Airing time: Your choice, on-demand
Maata Wharehoka presents this series of interviews and talks, brought to you from Te Niho Meeting Hoouse, the homes of people who are from Parihaka and those who visit Parihaka.
Nanny Radio host provides ear and voice
Maata Wharehoka is unravelling the past of Parihaka before it is forgotten.
She hosts a radio programme called the Nanny Maata Show on Access Radio in which she interviews people with links to Parihaka.
"It's focusing on the Maori women and getting them to tell their stories about themselves and about them growing up.
"We end off the show talking about Parihaka. I love listening to the stories that they tell about Parihaka because we'll never get it again.
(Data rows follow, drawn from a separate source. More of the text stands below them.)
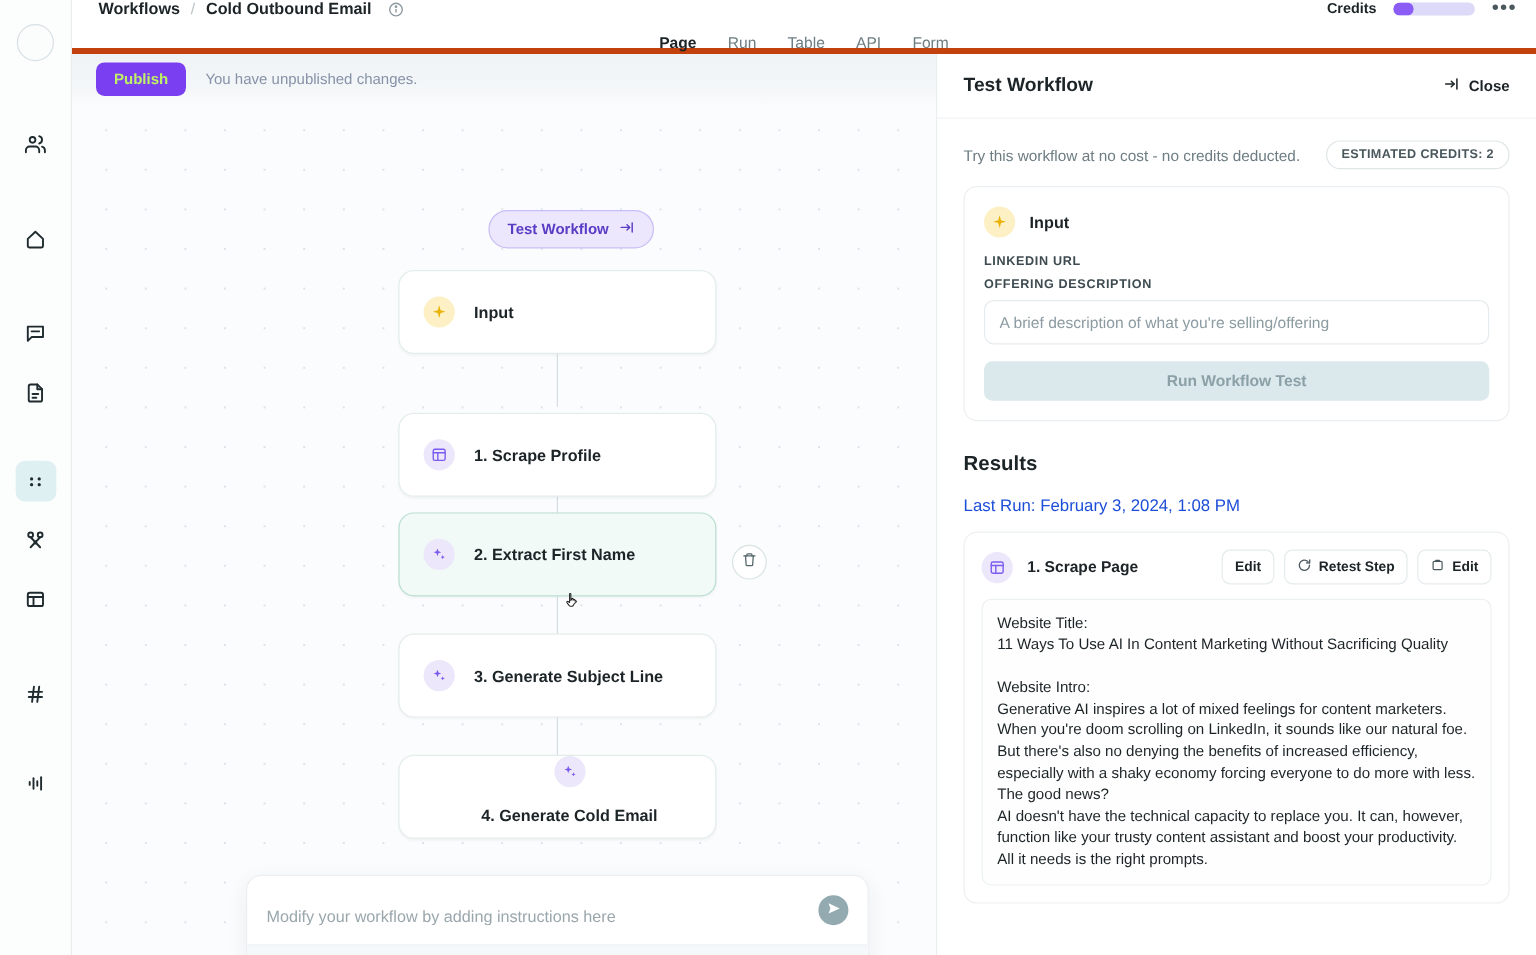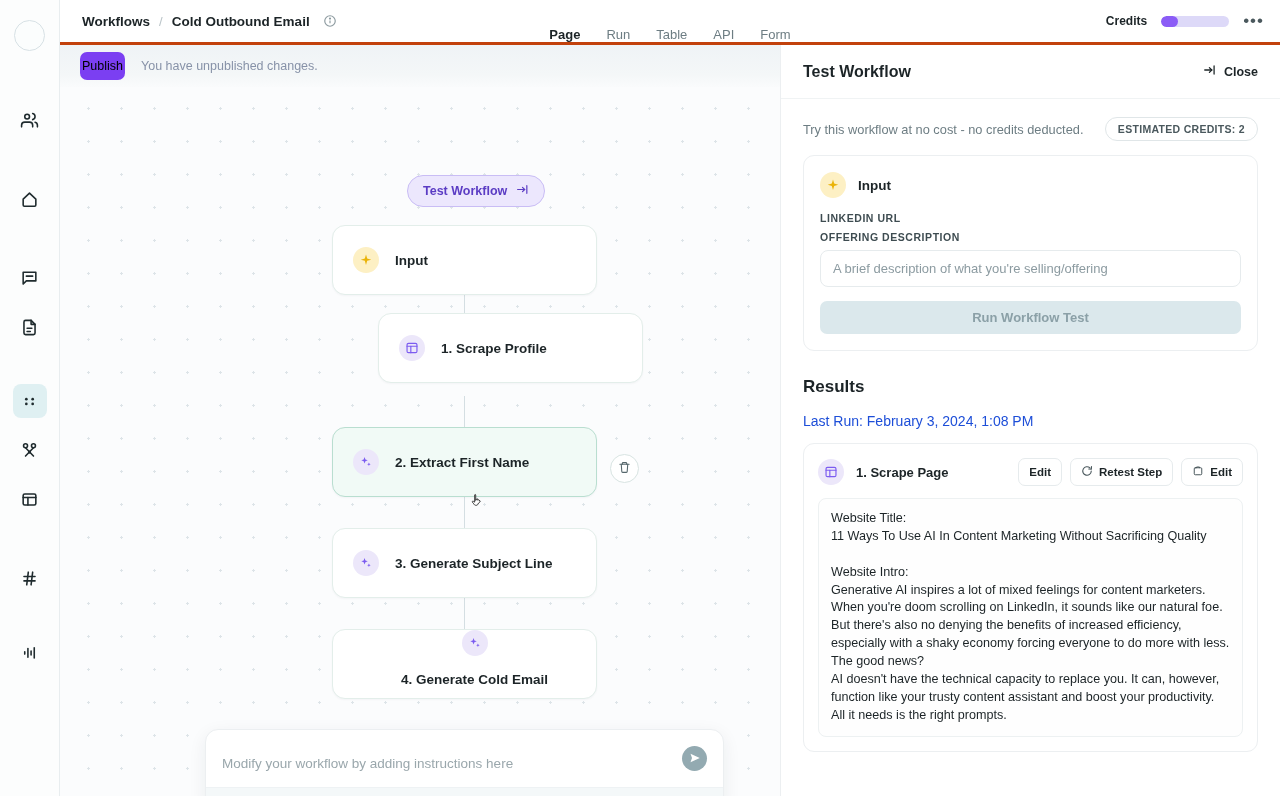"Workflows" .topbar { align-items: center -> flex-start; border-bottom: 3px solid #c2410c -> 5px solid #c2410c }
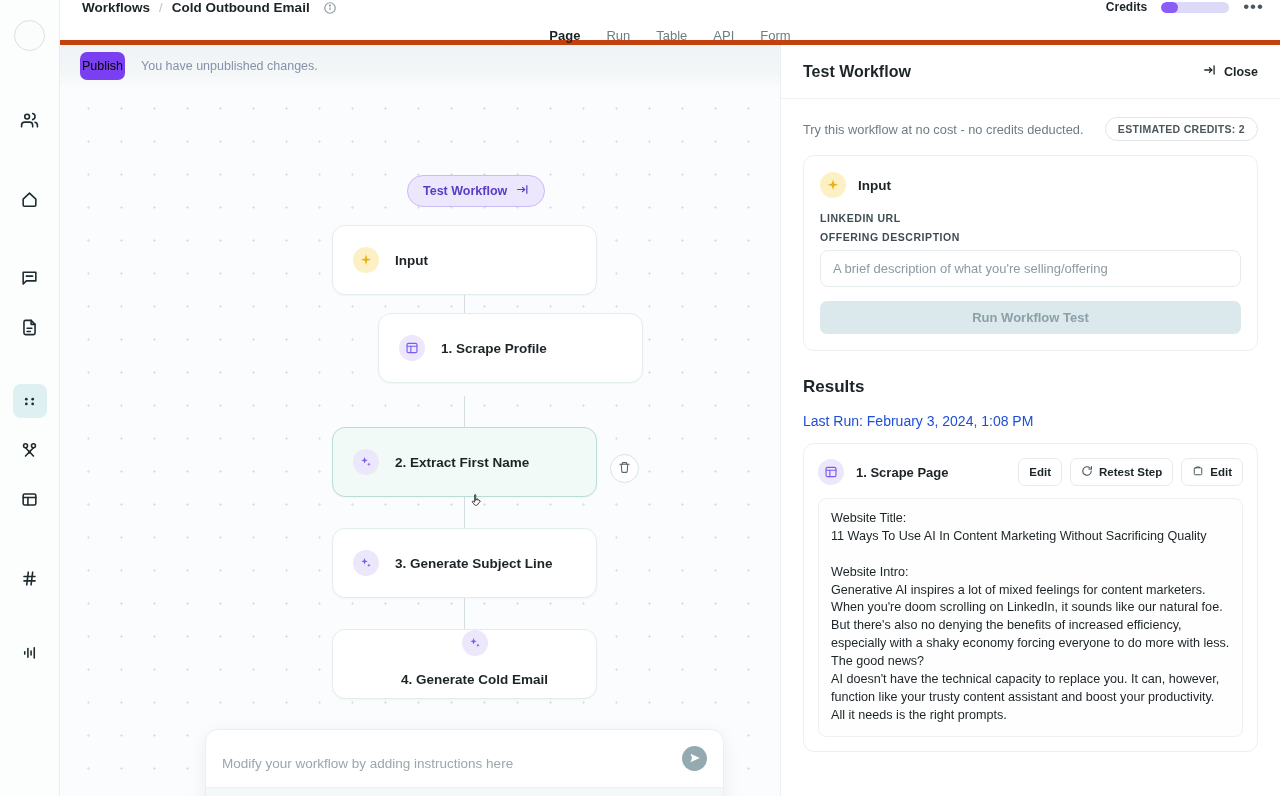"Publish" .publish-btn { color: #000000 -> #bef264; font-weight: normal -> bold; padding: 7px 2px -> 7px 15px }
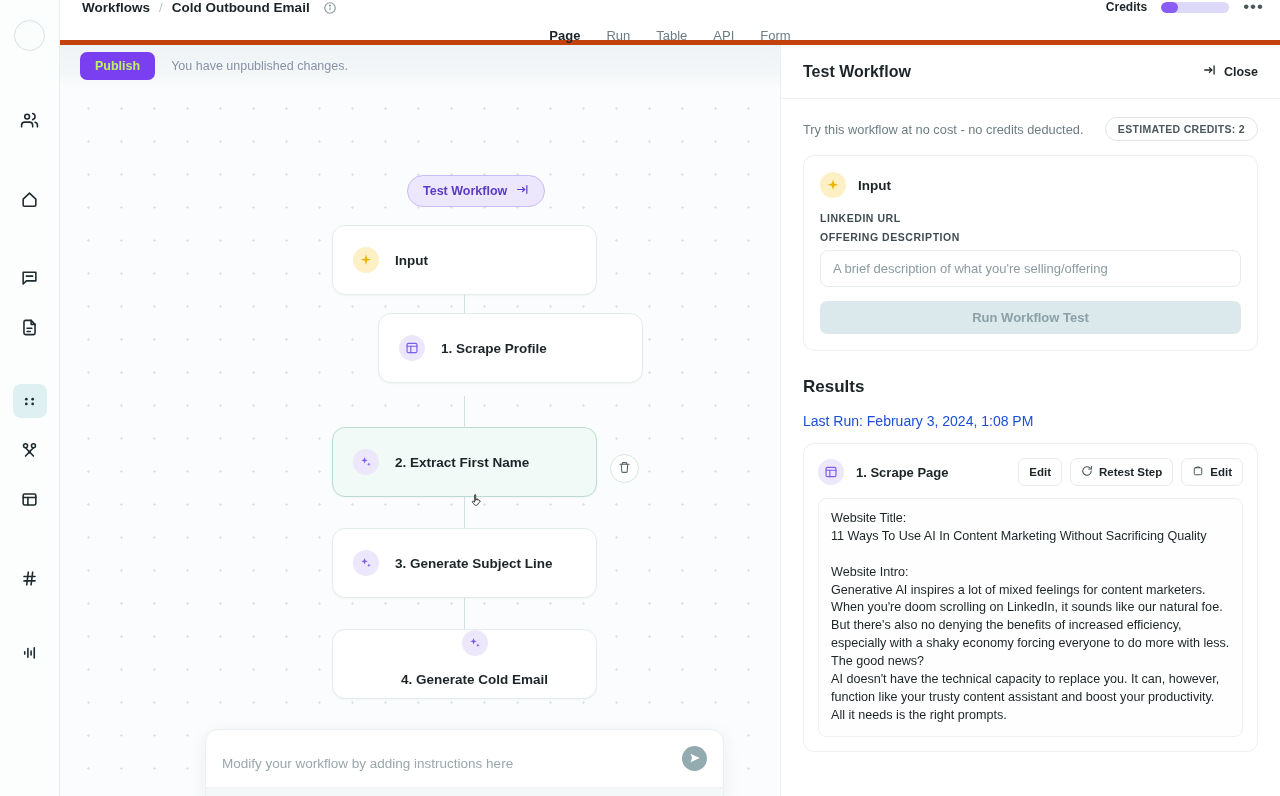"1. Scrape Profile" div.node { margin-left: 46px -> none; top: 226px -> 257px }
"The show is only an hour long but I reckon it could go for two hours," she says with a warm laugh.
It has run, with stories in a mixture of English and Maori, for about two months.
She has always been interested in the stories told by the older folk and believes it is a privilege to get people to share their lives and experiences.
One of the common threads that comes out is the difficulties of the 1950s.
"I think the other thing that I try and get them to reveal is their understanding of what it was like way back then and what is now so they contrast the two eras."
One interviewee speaks about seeing a family member punished because she couldn't speak English.
Maata is excited about the prospect of what the show will offer this year. She's already planned interviews all around the mountain.
"At the end that's what I really want them to talk about; their memories of Parihaka when they were little. They describe this place as quite a different place to what it is now."
Maata is clearly passionate about her culture and Parihaka. She has been the marae caretaker for 25 years and welcomes guests with songs and speeches.
Te Whiri o Te Kokoa is a business she's fostered there. The idea is to attract groups and tourists to the coastal marae for a meal and to learn about its historical significance.
She also runs a traditional business working with dying people and their families called Kahu Whakatere Tupapakutanga.
"When people are dying and the whanau has chosen this process I enter the whanau circle and offer them what I believe is a process that works.
"We talk about dying and how we can teach and allow the person who's dying to depart without any lingering.
Maata believes that only when both the person dying and their families agree to let go will the dying person be at peace.
She is also in the process of writing a book about the meeting house at Parihaka called Te Niho O Te Atiawa.
"We want to write our own story of Parihaka. We don't want to read the historians or people who have researched it from their point of view."